Task to carry out — Among the entries that follow, find every line with the word "stroke" and copy it.

*** Begin section ***

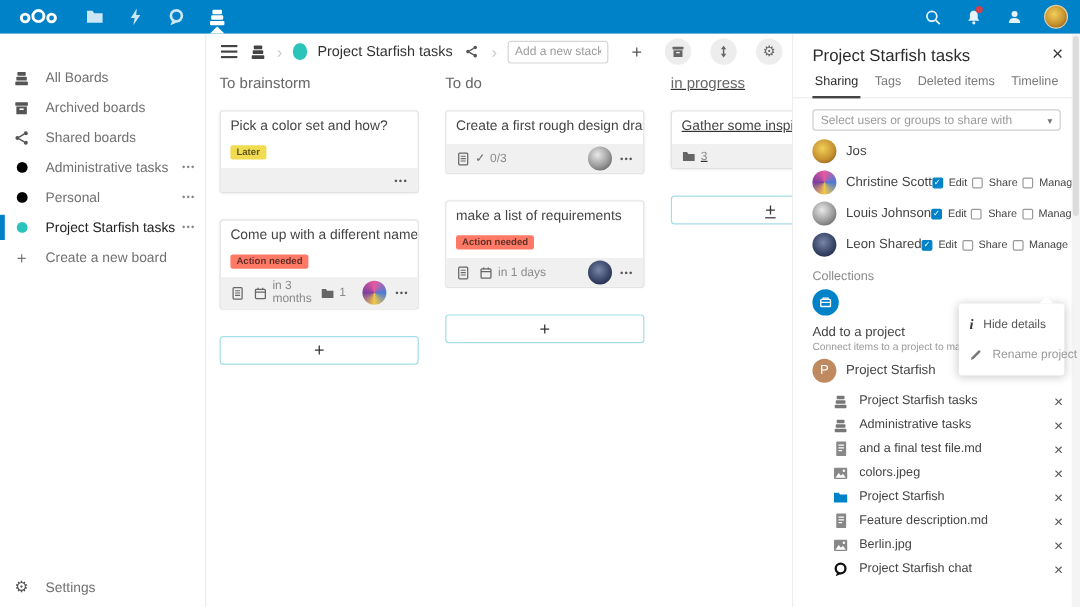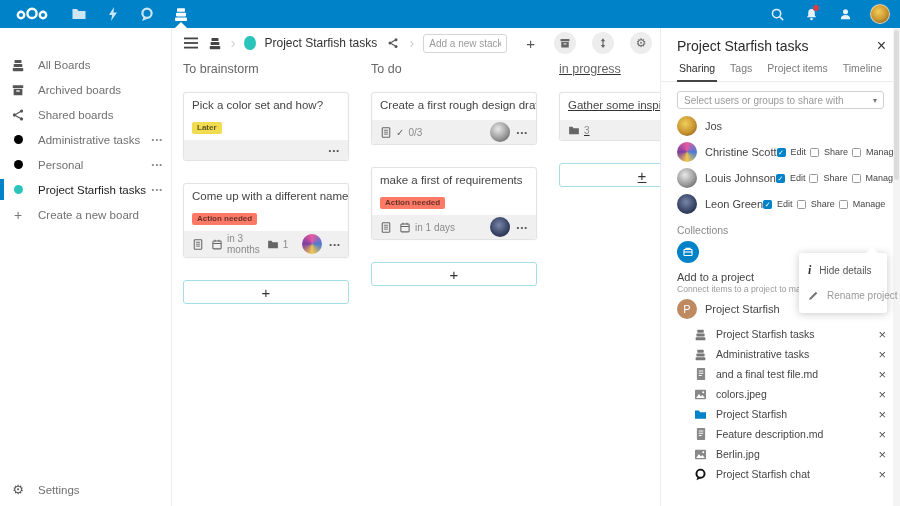--- a/index.html
+++ b/index.html
@@ -376,21 +376,21 @@
             </svg>
           </span>
           <span class="cf-text" style="color:#666">✓</span>
           <span class="cf-text">0/3</span>
           <span class="cf-spacer"></span>
           <span class="avatar-sm av-louis"></span>
           <span class="cf-menu">•••</span>
         </div>
       </div>
       <div class="card">
-        <div class="card-title">make a first of requirements</div>
+        <div class="card-title">make a list of requirements</div>
         <div class="card-tags">
           <span class="chip action">Action needed</span>
         </div>
         <div class="card-footer">
           <span>
             <svg width="12" height="13" viewBox="0 0 16 16">
               <rect x="3" y="1.6" width="10" height="12.8" rx="1" fill="none" stroke="#666" stroke-width="1.4"></rect>
               <line x1="5.2" y1="5" x2="10.8" y2="5" stroke="#666" stroke-width="1.2"></line>
               <line x1="5.2" y1="7.6" x2="10.8" y2="7.6" stroke="#666" stroke-width="1.2"></line>
               <line x1="5.2" y1="10.2" x2="10.8" y2="10.2" stroke="#666" stroke-width="1.2"></line>
@@ -433,21 +433,21 @@
 </div>
 
 <div class="panel">
   <div class="panel-head">
     <span class="panel-title">Project Starfish tasks</span>
     <span class="panel-close">×</span>
   </div>
   <div class="tabs">
     <span class="tab active">Sharing</span>
     <span class="tab">Tags</span>
-    <span class="tab">Project items</span>
+    <span class="tab">Deleted items</span>
     <span class="tab">Timeline</span>
   </div>
 
   <div class="share-select">
     <span class="share-ph">Select users or groups to share with</span>
     <span class="share-caret">▾</span>
   </div>
 
   <div class="user-row">
     <span class="user-av av-jos"></span>
@@ -478,21 +478,21 @@
       <span class="acl-label">Edit</span>
       <span class="cb"></span>
       <span class="acl-label">Share</span>
       <span class="cb"></span>
       <span class="acl-label">Manage</span>
 
     </span>
   </div>
   <div class="user-row">
     <span class="user-av av-leon"></span>
-    <span class="user-name">Leon Green</span>
+    <span class="user-name">Leon Shared</span>
     <span class="acl">
       <span class="cb checked">
           <span class="cm">✓</span>
         </span>
       <span class="acl-label">Edit</span>
       <span class="cb"></span>
       <span class="acl-label">Share</span>
       <span class="cb"></span>
       <span class="acl-label">Manage</span>
       <span class="trash">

*** End section ***

Output of the task —
               <rect x="3" y="1.6" width="10" height="12.8" rx="1" fill="none" stroke="#666" stroke-width="1.4"></rect>
               <line x1="5.2" y1="5" x2="10.8" y2="5" stroke="#666" stroke-width="1.2"></line>
               <line x1="5.2" y1="7.6" x2="10.8" y2="7.6" stroke="#666" stroke-width="1.2"></line>
               <line x1="5.2" y1="10.2" x2="10.8" y2="10.2" stroke="#666" stroke-width="1.2"></line>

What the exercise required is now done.